Selbstständige: Unfall und Krankheit als größte Risiken

Selbstständige fürchten sich am meisten vor Krankheit und Unfällen.Selbstständige empfinden besonders Unfall und Krankheit als existenzbedrohend. Dies ergab eine repräsentative Umfrage unter 506 deutschen Unternehmern, die das Marktforschungsinstitut YouGov für die Generali Versicherungen durchführte. Fast drei Viertel der Befragten bezeichneten diese Risiken als am gefährlichsten für ihre betriebliche Existenz.

Dieses Empfinden ist unabhängig vom erzielten Einkommen: 75 Prozent der Selbstständigen mit einem höheren Haushalts-Nettoeinkommen (über 2.500 Euro) und 69 Prozent der Selbstständigen mit einem geringeren Einkommen (weniger als 2.500 Euro) betrachten die eigene Krankheit bzw. einen eigenen Unfall als größte Bedrohung ihrer Existenz. In den neuen Bundesländern ist diese Sorge besonders stark ausgeprägt, denn dort fürchten sich 78 Prozent der Unternehmer vor Krankheit und Unfall, während dies in den alten Bundesländern auf 69 Prozent der Unternehmer zutrifft.

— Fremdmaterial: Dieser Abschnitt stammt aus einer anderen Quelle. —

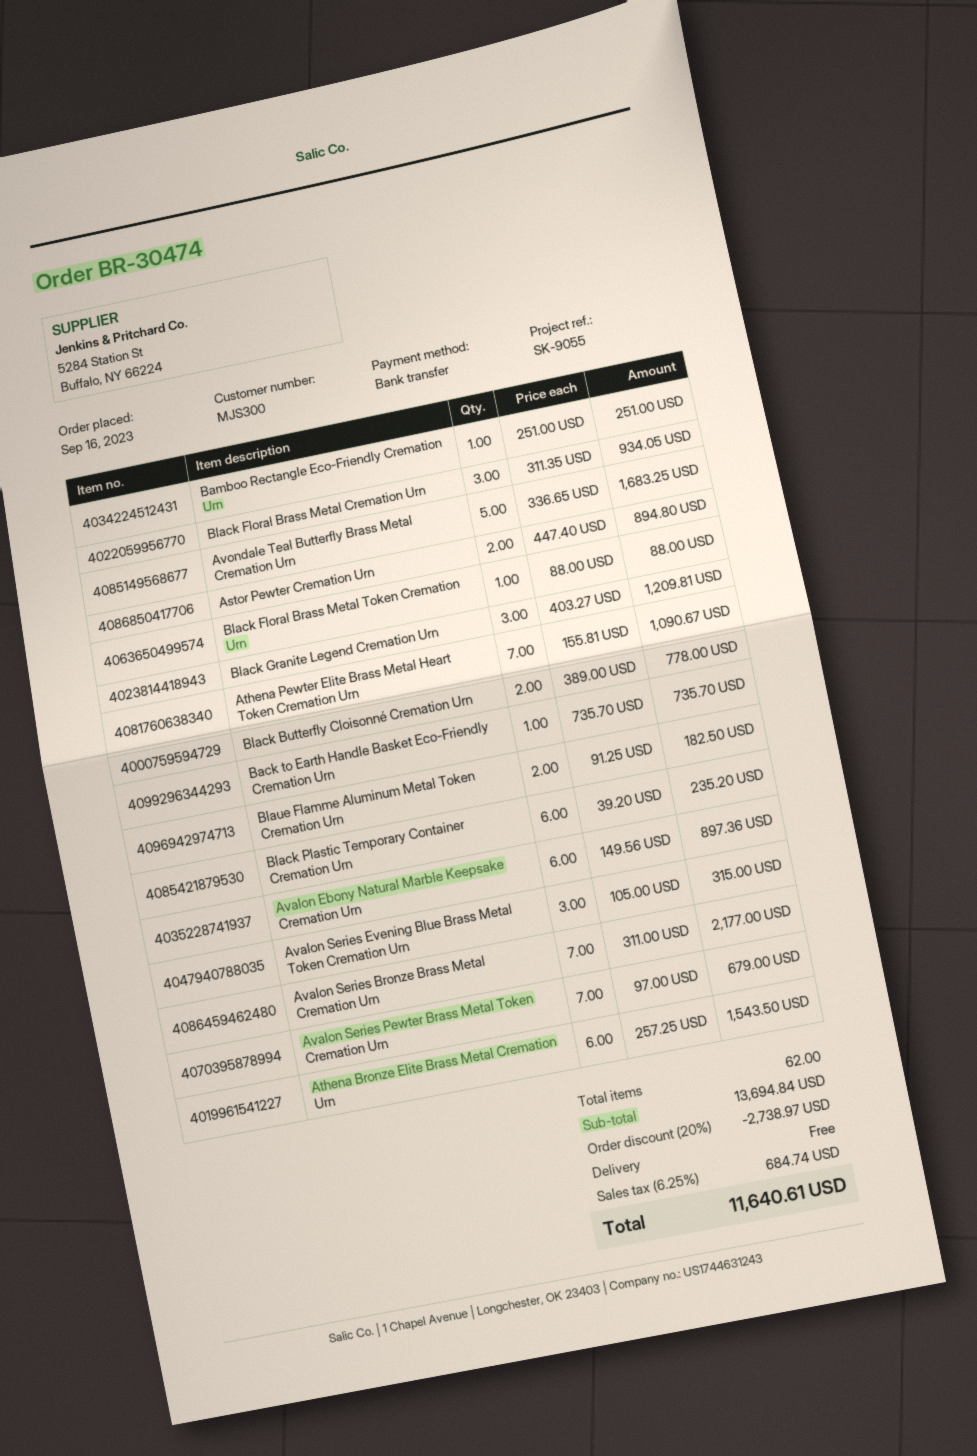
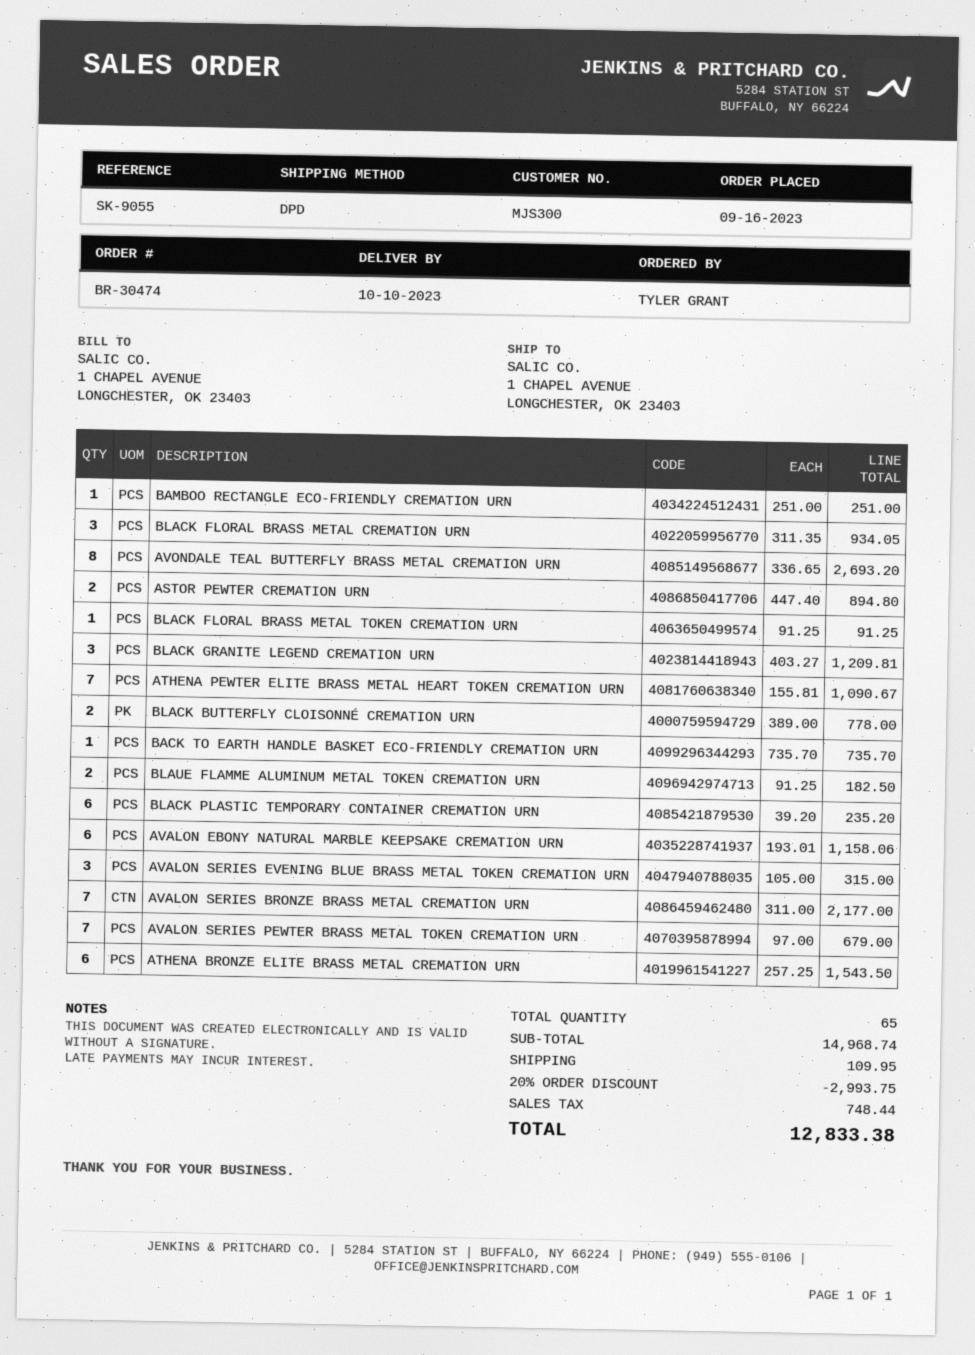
Avondale Teal Butterfly Brass Metal Cremation Urn: 5 x 336.65 = 1683.25 -> 8 x 336.65 = 2693.20
Black Floral Brass Metal Token Cremation Urn: 1 x 88.00 = 88.00 -> 1 x 91.25 = 91.25
Avalon Ebony Natural Marble Keepsake Cremation Urn: 6 x 149.56 = 897.36 -> 6 x 193.01 = 1158.06
total quantity: 62 -> 65
subtotal: 13694.84 -> 14968.74
discount: 20% = 2738.97 -> 20% = 2993.75
shipping: 0.00 -> 109.95
tax: 684.74 -> 748.44
total: 11640.61 -> 12833.38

Das Risiko liegt beim Selbstständigen

Die Bedeutung solcher existenzbedrohender Risiken verdeutlicht Dr. Monika Sebold-Bender, Vorstand für Komposit und Schaden der Generali Versicherungen: Da ein Selbstständiger nicht über den gesetzlichen Schutz eines Arbeitnehmers verfügt, muss er seinen Unfallschutz selbst absichern. Falls er wegen einer Krankheit oder eines Unfalls seine Arbeitsfähigkeit einbüßt, kann dies schnell existenzbedrohend sein. Umso wichtiger ist daher laut Sebold-Bender eine adäquate Absicherung, beispielsweise in Form einer Berufsunfähigkeitsversicherung oder einer Unfallversicherung mit Unfallrente.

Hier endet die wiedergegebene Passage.